SPONGE Enhanced Sampling Example

Last updated:
2024/01/01

Program Installation

See Installation on Linux and Installation on Windows.

What Is Enhanced Sampling?

Usually, our molecular dynamics (MD) simulations are performed under a given force field with a potential energy function

U(x)

If the required result cannot be obtained under this potential energy function, an enhanced sampling algorithm can be used. In this case, a manually defined bias potential is added to the potential energy function:

U'(x) = U(x) + U_{bias}(x)

A simulation with an added bias potential is, of course, different from the real unbiased simulation, but the result can be transformed through calculation. The theoretical basis is the distribution function of thermodynamic quantities in each ensemble. For example, in the canonical ensemble,

p(x) = \frac {1}{Q} {\rm exp}(-\beta U(x))

Therefore, each occurrence probability in the simulation result only needs to be reweighted, that is, multiplied by ${\rm exp}(\beta U_{bias}(x))$:

p'(x) = \frac {1}{Q} {\rm exp}(-\beta U'(x)) = \frac {1}{Q} {\rm exp}(-\beta (U(x) + U_{bias}(x))) = p(x) {\rm exp}(-\beta U_{bias}(x))

Why Use Enhanced Sampling?

Here, we build a hydrogen peroxide model system.
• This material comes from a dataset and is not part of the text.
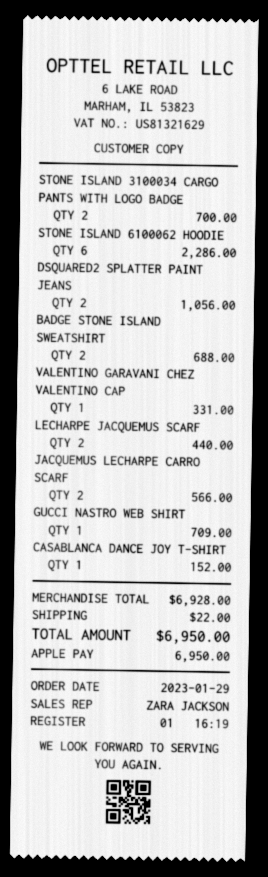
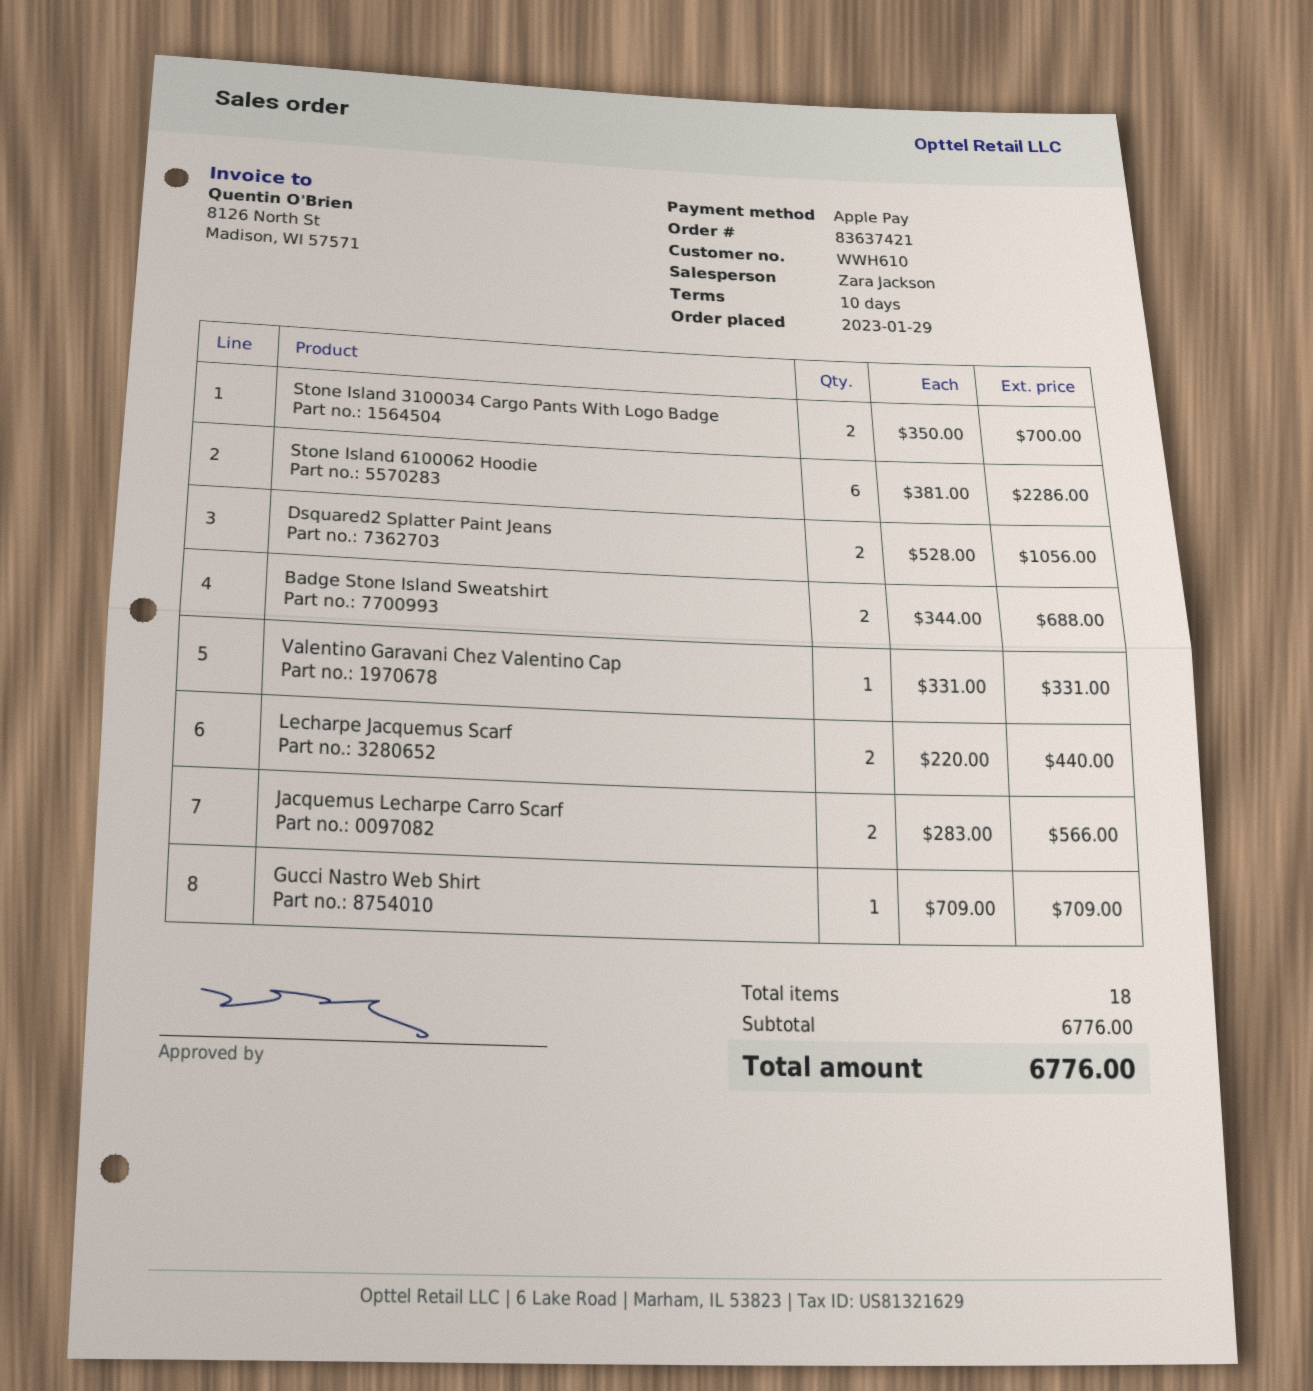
CASABLANCA DANCE JOY T-SHIRT: 1 for 152.00 -> none
subtotal: 6928.00 -> 6776.00
shipping: 22.00 -> none
total: 6950.00 -> 6776.00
After decompression, the file directory is as follows:

│  H2O2_angle.txt
│  H2O2_bond.txt
│  H2O2_charge.txt
│  H2O2_coordinate.txt
│  H2O2_dihedral.txt
│  H2O2_exclude.txt
│  H2O2_LJ.txt
│  H2O2_mass.txt
│  H2O2_nb14.txt
│  H2O2_residue.txt
│
├─bad_normal_md
│      analysis.py
│      cv.txt
│      H2O2_dihedral.txt
│      mdin.txt
│
├─metadynamics
│      analysis.py
│      cv.txt
│      H2O2_dihedral.txt
│      mdin.txt
│
├─normal_md
│      analysis.py
│      cv.txt
│      mdin.txt
│
├─sits
│      analysis.py
│      cv.txt
│      H2O2_dihedral.txt
│      iteration.in
│      observation.in
│      production.in
│
└─umbrella_sampling
        analysis.py
        cv.txt
        H2O2_dihedral.txt
        min.in
        run.in
        run.py

In this model system, I removed the LJ and electrostatic interactions of hydrogen peroxide and kept only the potential energy terms for internal coordinates such as bond lengths, bond angles, and dihedral angles. This makes the example simpler and makes it easier to understand the principle and program usage.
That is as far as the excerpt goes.